UIS Log: Synthetic User Interface with Screenshots Log
Creators
Description
These data correspond to the set of problems for evaluating the proposal detailed in Martínez-Rojas et al. 2022. The evaluation utilizes a set of synthetic problems that simulate realistic administrative use cases. Each problem includes a UI Log with a synthetic screenshot corresponding to each event, capturing 3 distinct processes (P) marked by varying complexity levels. These levels are defined by the number of activities, the process execution variants, and the visual features influencing decisions between these variants.
The implementation of this proposal can be found in the tool available at this GitHub repository, which utilizes the logs of these 3 processes for validation. Here they are described:
- P1 Client creation. A process with 5 activities and 2 variants. The single decision in this process is made based on the existence of an attachment in the reception email.
- P2 Client validation. A process with 7 activities and 2 variants. The decision is made based on the user’s response to a query.
- P3 Client deletion. A process with 7 activities and 4 variants. The decisions are made based on two conditions: (1) the existence of pending invoices and (2) the existence of an attachment to justify the payment of the invoices.
These processes all contain a single decision point, although the one in P3 is complex. All processes include
- synthetic screen captures for their activities and
- a sample event log with a single instance for each variant.
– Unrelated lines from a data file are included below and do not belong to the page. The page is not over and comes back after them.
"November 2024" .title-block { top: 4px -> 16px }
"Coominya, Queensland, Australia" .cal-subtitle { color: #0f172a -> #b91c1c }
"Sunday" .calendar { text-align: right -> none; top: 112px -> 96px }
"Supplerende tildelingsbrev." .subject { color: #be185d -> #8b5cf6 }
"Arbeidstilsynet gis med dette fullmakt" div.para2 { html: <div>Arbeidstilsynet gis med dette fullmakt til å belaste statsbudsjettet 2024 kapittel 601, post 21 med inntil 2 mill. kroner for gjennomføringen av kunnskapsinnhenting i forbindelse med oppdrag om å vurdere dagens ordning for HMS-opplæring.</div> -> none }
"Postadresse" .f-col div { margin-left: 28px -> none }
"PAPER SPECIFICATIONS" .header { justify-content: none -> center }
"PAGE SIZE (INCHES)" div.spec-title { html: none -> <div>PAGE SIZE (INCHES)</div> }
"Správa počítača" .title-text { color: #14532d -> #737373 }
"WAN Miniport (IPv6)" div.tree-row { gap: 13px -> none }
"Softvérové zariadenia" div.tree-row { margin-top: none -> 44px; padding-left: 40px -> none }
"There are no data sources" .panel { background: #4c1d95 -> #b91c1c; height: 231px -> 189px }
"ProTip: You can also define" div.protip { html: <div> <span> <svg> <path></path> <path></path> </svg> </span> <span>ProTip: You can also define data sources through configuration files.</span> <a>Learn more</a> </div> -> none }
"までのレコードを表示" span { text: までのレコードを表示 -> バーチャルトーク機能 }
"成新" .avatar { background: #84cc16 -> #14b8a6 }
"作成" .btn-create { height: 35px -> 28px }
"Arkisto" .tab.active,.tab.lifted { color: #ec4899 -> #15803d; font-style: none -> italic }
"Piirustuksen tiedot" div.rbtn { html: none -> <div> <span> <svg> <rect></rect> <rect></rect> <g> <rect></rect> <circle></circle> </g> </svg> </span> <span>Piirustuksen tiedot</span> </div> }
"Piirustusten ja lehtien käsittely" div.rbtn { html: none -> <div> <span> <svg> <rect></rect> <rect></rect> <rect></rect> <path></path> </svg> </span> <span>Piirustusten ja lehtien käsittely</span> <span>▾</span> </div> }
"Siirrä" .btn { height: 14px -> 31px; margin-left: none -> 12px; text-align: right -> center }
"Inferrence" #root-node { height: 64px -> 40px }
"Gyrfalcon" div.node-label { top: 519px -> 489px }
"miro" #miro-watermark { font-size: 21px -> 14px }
To generate the objects for the valuation, we generate event logs of different sizes (|L|) for each of these processes by deriving events from the sample event log. We consider log sizes in the range of {10, 25, 50, 100} events. Note that we consider complete instances in the log and thus, we remove the last instance if it goes beyond |L|.
Some of these logs are generated with a balanced number of instances, while others are unbalanced (B?) which present more than 20% of different frequency between the most frequent and less frequent variants. To average the result over a collection of problems, 30 instances are randomly generated for each tuple < P, |L|, B? >.
In this dataset there are 3 zips, one for each family. Each family corresponds to a process:
- Basic corresponds to P1
- Intermediate corresponds to P12
- Advanced corresponds to P3
Within these folders, we find 30 different scenarios (folder), in which the look and feel of the applications present in the screenshots have suffered little variations. Within each of these scenarios, variations are carried out respecting to the data entered in the forms and the images or attachments present in the user interface to generate log instances depending on the characteristics of each process.
For each scenario, we find 8 folders with the concrete problem which is defined by Log_size (in {10,25,50,100}) and Balanced (in {Balanced, Unbalanced}). The name of these folders have this format: Family_LogSize_Balanced.
Inside each problem folder the UI Log and the screen captures can be found.
References
Martínez-Rojas, A., Jiménez-Ramírez, A., Enríquez, J. G., & Reijers, H. A. (2022, September). Analyzing variable human actions for robotic process automation. In International Conference on Business Process Management (pp. 75-90). Cham: Springer International Publishing.